Geometry in positions of cells may have been a primary factor, perhaps the most elementary, behind the evolution of multicellular organisms?
   There are species of bacteria (myxobacteria) that first spread radially outwards, then turn to grow in inward direction towards certain centers and superpose these, which through these superpositions become defined as spores (Bc p. 319). It’s an example that indeed seems to illustrate the views here on opposite directions of fields - and a kind of fertilization through meeting of opposite poles. There is already an underlying "we" in these groups, assumed as through some mutual signals.
   Cf. how the very relative position of single cells decide their development to different parts of a flower according to theories about plants.

In a field of first cells the one in the center could have been defined as 0-pole, the furthest out as anticenter, 00-poles, the opposition connected with a radial versus circular geometry; the central cell becoming defined by its position as outward directed and consequently with high differentiating potential, a condition for a multicellular organism. While cells at anticenter remain a multitude of similar cells. Cf. that this also characterizes ectoderm in multicellular organisms – and cells from the animal pole at "exogastrulation" (No. 4).

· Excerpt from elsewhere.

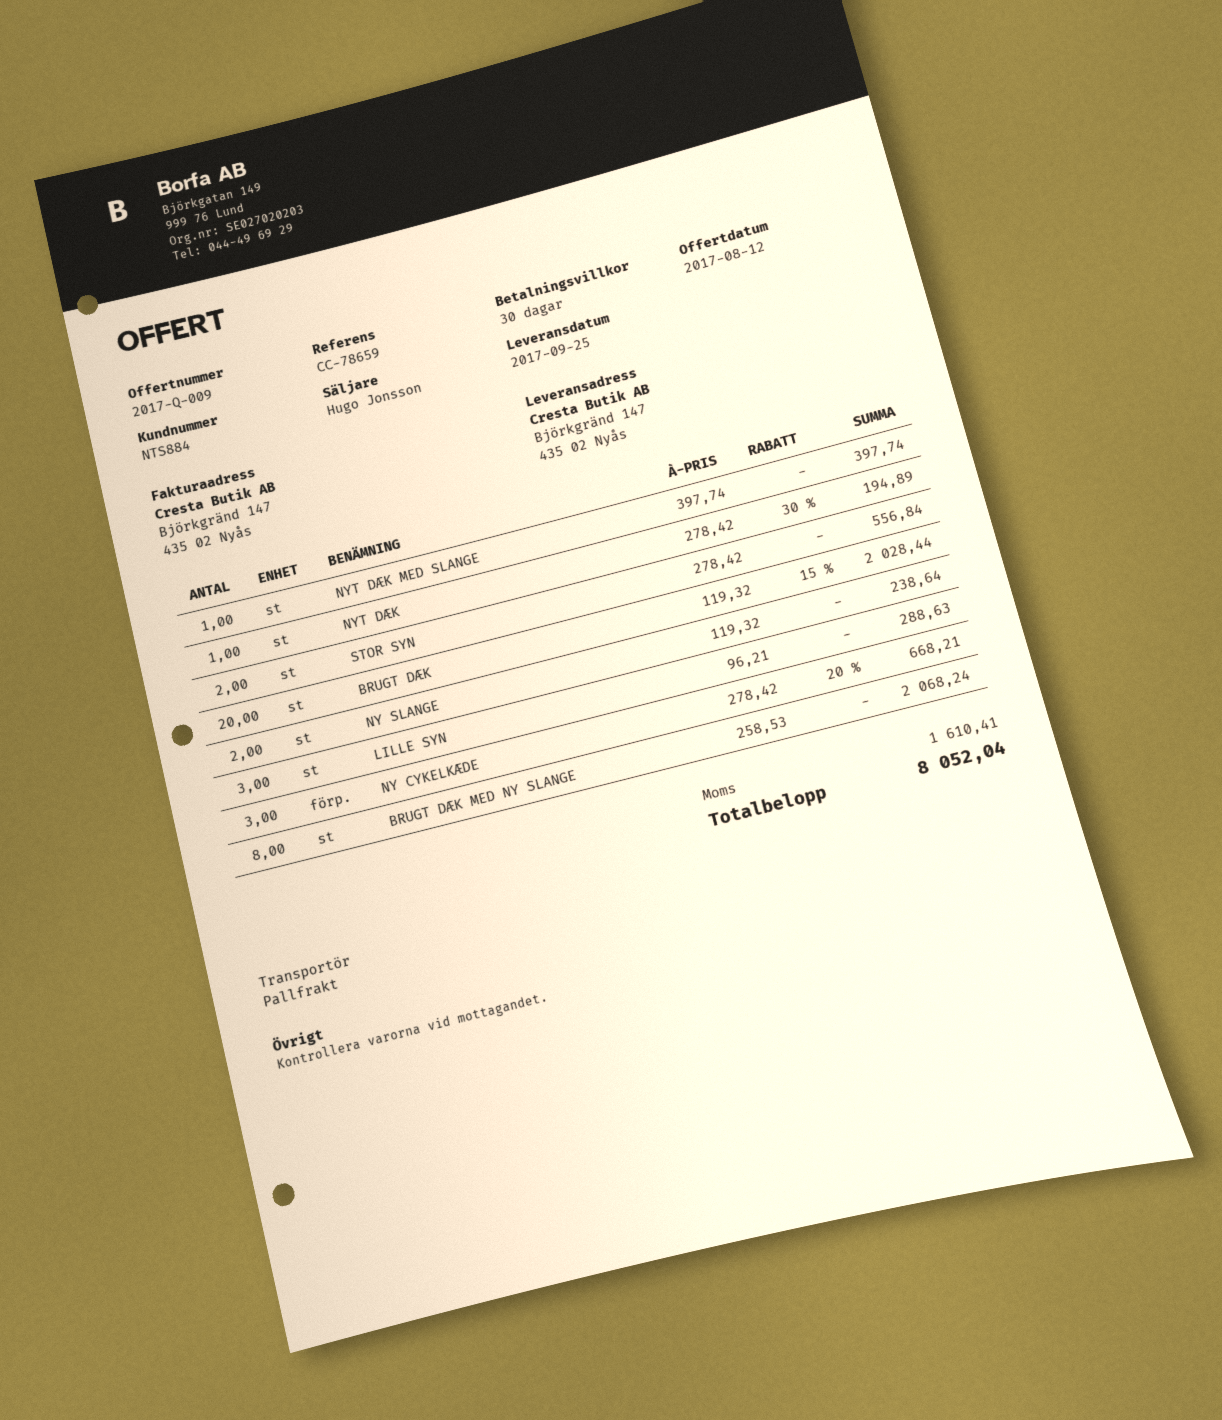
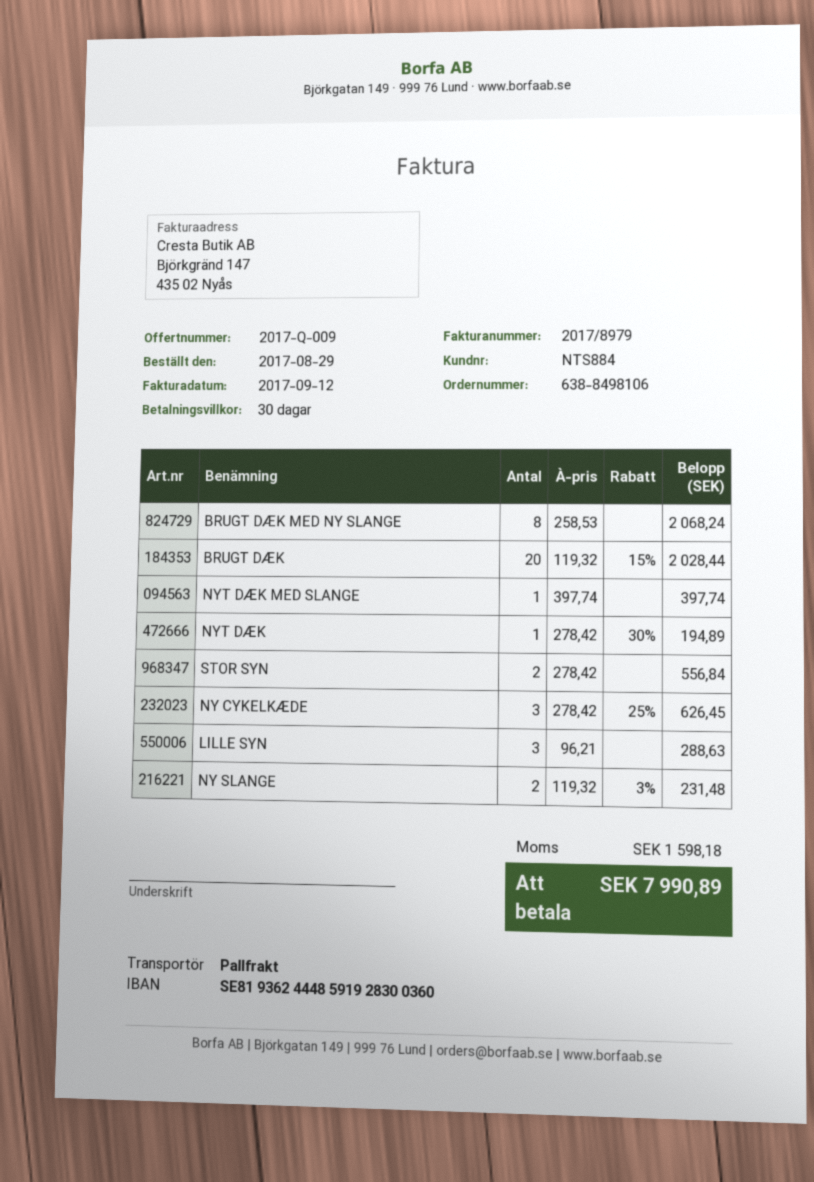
NY SLANGE: 2 x 119.32 = 238.64 -> 2 x 119.32 - 3% = 231.48
NY CYKELKÆDE: 3 x 278.42 - 20% = 668.21 -> 3 x 278.42 - 25% = 626.45
tax: 1610.41 -> 1598.18
total: 8052.04 -> 7990.89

Now, as far as is known, the evolution of multicellular organisms from unicellular ones seems to have taken billions (?) of years. Then we have to count on three historical phases: 1) cell divisions and "radial" spread of the unicellular individuals over the surface of the Earth = divergence, 2) pole exchange to inward direction, 3) convergence leading to meetings with other cell groups. If so, it would be a parallel on another time-scale to what is mentioned about the myxobacteria above.
   We may compare the spread of human beings in small groups of kinfolks and clans out over the world and at certain densities a turn to convergence and confrontations with other kinfolks and clans, stepwise leading to more hierarchical structures and superposed organization of societies...

[Level development
One suggested view in the dimension model here is that a condition for level development is a meeting between equivalent units (of 5-dimensional types) with centers as 0-poles, whose mutual relation thus becomes opposite, defining new more complex centers.

            Fig Ev-7

The contrast to such level development would be just repeated propagation:
5 → 4 → 3 → 2 → 1 → 0/00, as propagation of a single 5-dimensional unit.]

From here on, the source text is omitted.